In 1993, Sebastião Salgado began his photographic, physical and existential journey in the galaxy of migrations: in six years, the Brazilian journalist traveled four continents with works that capture departures and arrivals, and refugee camps where millions of people live an uncertain fate.
Since then, the map of the world seems transformed, but the exodus of entire populations is very current, and the conditions of refugees or migrants represent a scenario that takes on increasingly global dimensions.
On the occasion of the Festival of Cultures, Salgado's photographs will be on display, between this Friday (22) and June 2, at the Ravenna Art Museum (MAR), in Italy.
Through 180 photographs, the exhibition “Exodus – Humanity in motion”, curated by the artist's wife, Lélia Wanick Salgado, is made up of several sections of a geopolitical nature.
The first, “Migrants and refugees: the survival instinct” deals especially with the common motivations of refugees: poverty and violence, the dream of a better life and hope.
The second, “The African tragedy: a continent adrift” focuses on the trauma of suffering and despair of people marked by poverty, hunger, corruption, despotism and war, although Africa is a continent with such a history important for humanity.
The third, “Latin America: rural exodus, urban disorder” narrates a part of the world marked by the migration of tens of millions of peasants, driven by poverty, to urban areas such as Mexico City and São Paulo, surrounded by slums.

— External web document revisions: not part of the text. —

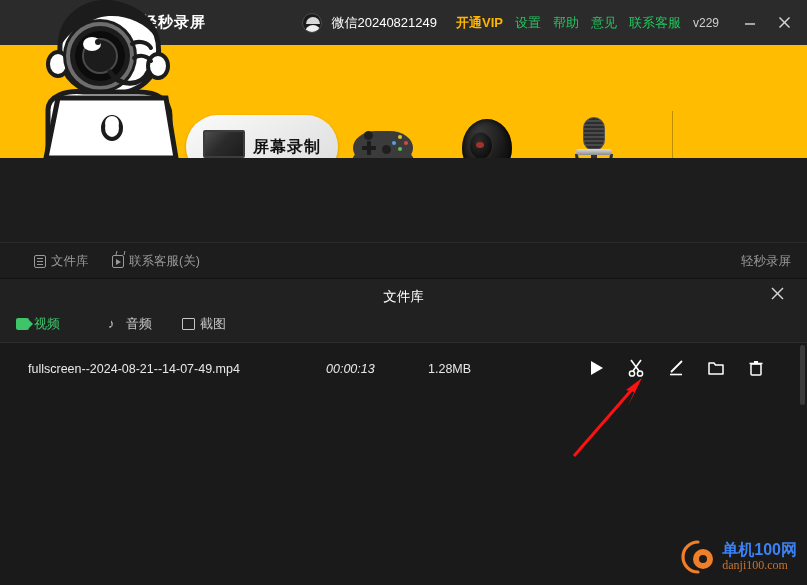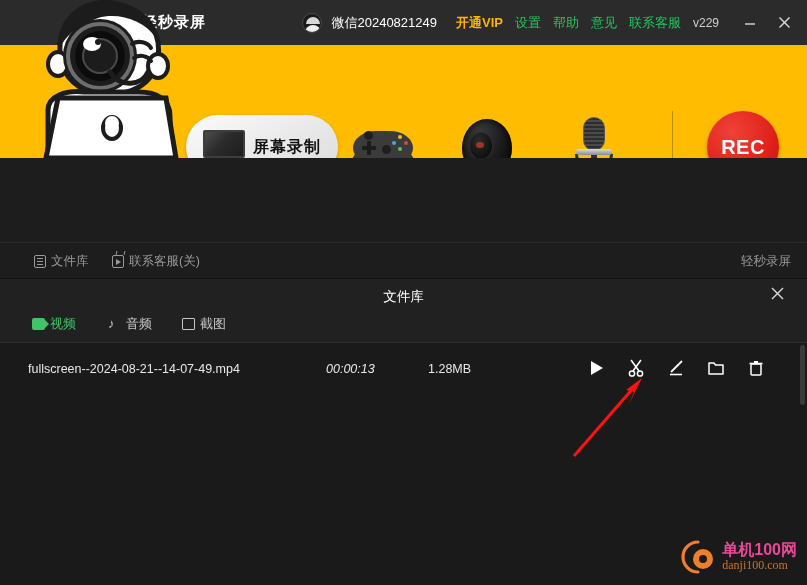--- a/index.html
+++ b/index.html
@@ -219,21 +219,21 @@
 
   .scroll-thumb { position:absolute; right:2px; top:2px; width:5px; height:60px; border-radius:3px; background:#3a3a3a; }
 
   
   .arrow-anno { position:absolute; left:560px; top:368px; width:110px; height:100px; }
 
   
   .watermark { position:absolute; right:10px; bottom:8px; display:flex; align-items:center; gap:4px; }
   .wm-logo { width:44px; height:40px; position:relative; flex:0 0 auto; }
   .wm-text { display:flex; flex-direction:column; line-height:1.05; }
-  .wm-t1 { color:#ec4899; font-size:16px; font-weight:bold; }
+  .wm-t1 { color:#3b82f6; font-size:16px; font-weight:bold; }
   .wm-t2 { color:#c9732e; font-size:12px; font-family:"Liberation Serif", serif; }
 </style>
 </head>
 <body>
 
 <div id="app">
 
   <div class="titlebar">
     <div class="app-title">轻秒录屏</div>
 
@@ -329,23 +329,20 @@
         <div class="mic-head"></div>
         <div class="mic-arm"></div>
         <div class="mic-band"></div>
         <div class="mic-stem"></div>
         <div class="mic-base"></div>
       </div>
     </div>
 
     <div class="yb-divider"></div>
 
-    <div class="rec-btn">
-      <span>REC</span>
-    </div>
   </div>
 
   <div class="settings">
     <div class="set-label" style="left:32px; top:178px;">输出格式</div>
     <div class="pill" style="left:100px; top:173px; width:85px;">mp4</div>
 
     <div class="set-label" style="left:208px; top:178px;">清晰度</div>
     <div class="pill" style="left:262px; top:173px; width:85px;">高清</div>
 
     <div class="set-label" style="left:370px; top:178px;">帧率</div>
@@ -436,21 +433,21 @@
       <div class="lib-title">文件库</div>
       <div class="lib-close">
         <svg width="15" height="15" viewBox="0 0 15 15">
             <line x1="2" y1="2" x2="13" y2="13" stroke="#d5d5d5" stroke-width="1.4"></line>
             <line x1="13" y1="2" x2="2" y2="13" stroke="#d5d5d5" stroke-width="1.4"></line>
           </svg>
       </div>
     </div>
 
     <div class="lib-tabs">
-      <div class="lib-tab active" style="left:32px;justify-content:flex-end;">
+      <div class="lib-tab active" style="left:16px;justify-content:flex-end;">
         <span class="tabico video"></span>
         <span>视频</span>
       </div>
       <div class="lib-tab idle" style="left:108px;">
         <span class="tabico audio">♪</span>
         <span>音频</span>
       </div>
       <div class="lib-tab idle" style="left:182px;">
         <span class="tabico shot"></span>
         <span>截图</span>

The section “Asia: the new urban face of the world” focuses on the mass exodus from rural poverty to the creation of megalopolises where migrants live in precarious conditions, even though they believe they have taken a step towards a better life.
To close the exhibition, there is a room dedicated to portraits of children, representing tens of millions more found in communities, refugee camps and rural settlements in Latin America, Africa, Asia and Europe. (HANDLE).